宣和五年春,刘泽复幽燕之地,随即晋汉王,加九锡,定燕京为国都,自封为汉国兵马大元帅,封花音为王妃,梁萱、扈三娘二人为侧妃。
封闻焕章为汉国国相,掌政治国事;吴用为御史大夫,掌监察事务;朱武为参军,掌参议军事;许贯忠为军师祭酒,共同参议军事;李助为军师中尉,共同参议军事。
封卢俊义为护国大将军,掌参议军事;林冲为辅国大将军,同掌参议军事;花荣为骠骑将军,同掌参议军事;扈成为卫将军,统军掌管军士,李懹、袁朗、武松、方天定四人为四方将军,縻貹崔埜两人为亲军校尉。
除此外,又设兵刑户礼吏工六部,元帅府。其余一众头领,皆有封赏,各有官职,消息传出,汉国所属之地,无不欢欣雀跃!
如今梁山军…不,汉国所属之地,有山东数处州府;河北沧州、滨州、棣州;更有如今幽燕之地,北起檀州,南至沂州数十处州府尽归大汉!
再说漠北之地,自得了耶律大石与耶律延禧消息后,完颜阿骨打亲自带军直奔讹莎烈,先于白水泺之地大败耶律大石,耶律大石手下三万余新招军马皆尽败亡,耶律大石逃往讹莎烈与耶律延禧汇合,却又被金军赶上,一路追杀至云内地界。
却说金军大帐中,完颜宗望摘下狐裘兜帽,朝着完颜阿骨打行礼道:“父亲,耶律大石往西去了,但我抓了他手下将校回来!”说罢将身边一员辽将狠狠踢翻在地,那辽将跪倒在地,额头顶地,声音发颤道:“我只知元帅带着……带着二百骑,说要穿过金山,去寻什么‘虎思斡耳朵’……”
完颜阿骨打用靴尖挑起这员辽将下巴,问道:“你那皇帝,耶律延禧,可在那耶律大石所去之处?”那辽将惊慌道:“陛下所在何处,我真不知!”
完颜阿骨打失望摇头,喝令左右将这辽将拖出去砍了,随后目视完颜宗望道:“可知那金山在何处?”完颜宗望道:“已问过数个辽人,皆尽不知,怕是辽国皇室密语!”
完颜阿骨打道:“既然如此,便不必再追那耶律大石了,直奔云内过去,活捉耶律延禧便是!”完颜宗望听了,当即点起军马随完颜阿骨打一路直奔云内,果然将正欲再逃的耶律延禧堵住!
一场恶战后,辽军残兵败将只有一万余人,哪里是三万金军铁骑对手?皆尽被金军所灭,完颜阿骨打提缰下坡,三万铁骑如黑影随行,行至正中那顶耶律延禧大帐之前,将大帐团团围住!
帐帘大开,帐中已无炭火。完颜阿骨打弯腰进帐,正见耶律延禧坐在一堆破毡上,正用一柄断刃匕首削一截马骨,便是听见完颜阿骨打入帐中也不曾抬头。
耶律延禧道:“完颜阿骨打,你终究是追来了这里,比朕所想却晚了半日。”
完颜阿骨打不答,环视帐中。只有几个契丹伤兵蜷于帐中角落,伤口皆尽溃烂,却仍强撑握刀,除此之外,仅剩一个老宦官跪在火塘边侍候。

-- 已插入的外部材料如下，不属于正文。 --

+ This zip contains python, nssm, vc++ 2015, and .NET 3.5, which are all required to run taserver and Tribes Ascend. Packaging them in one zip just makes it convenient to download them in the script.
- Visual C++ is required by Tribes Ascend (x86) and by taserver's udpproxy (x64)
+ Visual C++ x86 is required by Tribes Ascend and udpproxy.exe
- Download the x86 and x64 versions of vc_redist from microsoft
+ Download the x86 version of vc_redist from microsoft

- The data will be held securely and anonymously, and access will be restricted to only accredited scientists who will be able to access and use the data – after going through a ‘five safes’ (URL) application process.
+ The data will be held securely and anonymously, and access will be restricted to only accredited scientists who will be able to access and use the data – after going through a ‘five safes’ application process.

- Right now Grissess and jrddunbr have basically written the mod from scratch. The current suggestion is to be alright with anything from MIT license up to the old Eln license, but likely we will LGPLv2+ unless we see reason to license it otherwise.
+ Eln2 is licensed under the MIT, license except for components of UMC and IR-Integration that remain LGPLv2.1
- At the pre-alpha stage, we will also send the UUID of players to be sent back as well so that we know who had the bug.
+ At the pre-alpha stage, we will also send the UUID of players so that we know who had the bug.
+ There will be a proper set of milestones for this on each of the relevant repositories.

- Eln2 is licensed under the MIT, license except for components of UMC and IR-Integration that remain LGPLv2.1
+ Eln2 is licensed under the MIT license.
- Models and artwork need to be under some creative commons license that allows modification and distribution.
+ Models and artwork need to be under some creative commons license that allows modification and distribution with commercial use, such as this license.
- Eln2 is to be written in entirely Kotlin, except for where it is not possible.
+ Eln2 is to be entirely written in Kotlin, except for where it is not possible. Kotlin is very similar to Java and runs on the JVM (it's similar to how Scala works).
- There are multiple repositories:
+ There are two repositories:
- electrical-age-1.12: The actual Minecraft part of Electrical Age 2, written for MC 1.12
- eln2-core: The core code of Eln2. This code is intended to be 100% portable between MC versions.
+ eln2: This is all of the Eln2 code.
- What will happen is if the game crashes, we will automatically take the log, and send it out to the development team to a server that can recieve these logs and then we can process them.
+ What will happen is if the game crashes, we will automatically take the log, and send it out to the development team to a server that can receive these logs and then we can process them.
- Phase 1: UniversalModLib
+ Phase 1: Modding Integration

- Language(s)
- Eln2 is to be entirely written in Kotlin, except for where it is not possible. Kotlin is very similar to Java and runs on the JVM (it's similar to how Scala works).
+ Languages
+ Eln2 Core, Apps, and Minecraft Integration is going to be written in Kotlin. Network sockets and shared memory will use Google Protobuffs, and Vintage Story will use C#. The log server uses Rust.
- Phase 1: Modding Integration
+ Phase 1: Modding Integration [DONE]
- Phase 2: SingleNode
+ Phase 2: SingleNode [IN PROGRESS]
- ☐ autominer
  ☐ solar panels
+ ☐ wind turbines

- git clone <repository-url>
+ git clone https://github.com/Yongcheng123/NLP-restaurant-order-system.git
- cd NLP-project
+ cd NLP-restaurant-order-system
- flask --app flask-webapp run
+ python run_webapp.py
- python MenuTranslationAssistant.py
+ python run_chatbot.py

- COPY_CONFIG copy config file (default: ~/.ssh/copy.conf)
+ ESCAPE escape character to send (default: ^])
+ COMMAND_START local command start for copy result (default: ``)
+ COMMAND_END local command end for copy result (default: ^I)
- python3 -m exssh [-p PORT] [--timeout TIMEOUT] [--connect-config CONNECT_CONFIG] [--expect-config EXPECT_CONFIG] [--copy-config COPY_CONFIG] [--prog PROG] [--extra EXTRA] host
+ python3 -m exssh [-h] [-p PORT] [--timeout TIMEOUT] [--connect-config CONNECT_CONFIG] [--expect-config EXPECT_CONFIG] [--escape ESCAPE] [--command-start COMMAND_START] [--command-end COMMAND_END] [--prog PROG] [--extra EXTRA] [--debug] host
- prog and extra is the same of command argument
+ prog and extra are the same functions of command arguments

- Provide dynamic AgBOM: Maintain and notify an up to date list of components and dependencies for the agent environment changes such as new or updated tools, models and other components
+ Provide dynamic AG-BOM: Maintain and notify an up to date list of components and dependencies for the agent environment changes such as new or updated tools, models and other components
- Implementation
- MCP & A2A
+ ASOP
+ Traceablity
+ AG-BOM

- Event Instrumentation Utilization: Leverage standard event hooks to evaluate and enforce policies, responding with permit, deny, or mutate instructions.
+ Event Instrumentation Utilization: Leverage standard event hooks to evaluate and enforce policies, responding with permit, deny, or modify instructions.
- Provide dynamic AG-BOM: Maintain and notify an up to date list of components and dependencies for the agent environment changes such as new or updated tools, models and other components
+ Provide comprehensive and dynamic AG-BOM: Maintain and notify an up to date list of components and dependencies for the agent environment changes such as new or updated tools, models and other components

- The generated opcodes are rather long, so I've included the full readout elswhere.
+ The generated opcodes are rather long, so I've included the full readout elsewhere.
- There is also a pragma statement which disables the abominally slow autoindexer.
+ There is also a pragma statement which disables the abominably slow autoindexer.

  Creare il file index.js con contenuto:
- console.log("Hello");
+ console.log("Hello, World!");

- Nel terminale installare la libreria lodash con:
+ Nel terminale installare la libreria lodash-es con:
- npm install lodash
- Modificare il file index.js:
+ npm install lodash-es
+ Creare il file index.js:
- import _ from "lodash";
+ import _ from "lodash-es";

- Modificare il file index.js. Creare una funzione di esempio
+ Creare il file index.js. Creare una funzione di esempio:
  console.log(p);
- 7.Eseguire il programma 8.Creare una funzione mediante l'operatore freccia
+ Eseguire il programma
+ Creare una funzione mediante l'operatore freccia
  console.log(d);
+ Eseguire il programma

完颜阿骨打道:“那耶律大石,应当是奉你命令去极西之地,以保你大辽国祚延续!”
耶律延禧放下匕首,抬起头目视完颜阿骨打。这位辽国末帝已没了往日形象,两颊深陷,眼窝发黑,唯有双眼尚且明亮。
“完颜阿骨打,”耶律延禧道,“知道朕这几日,在做何事?”
完颜阿骨打眉头微皱道:“等死?”
“不,是算账。”耶律延禧自怀中掏出油布包,层层揭开,竟是本账册,“这是朕继位以来,辽国收支总账。天庆元年,岁入粮八百万石,绢三百万匹,银五十万两...到天庆七年,岁入粮不足百万石,绢全无,银倒欠三百万两。”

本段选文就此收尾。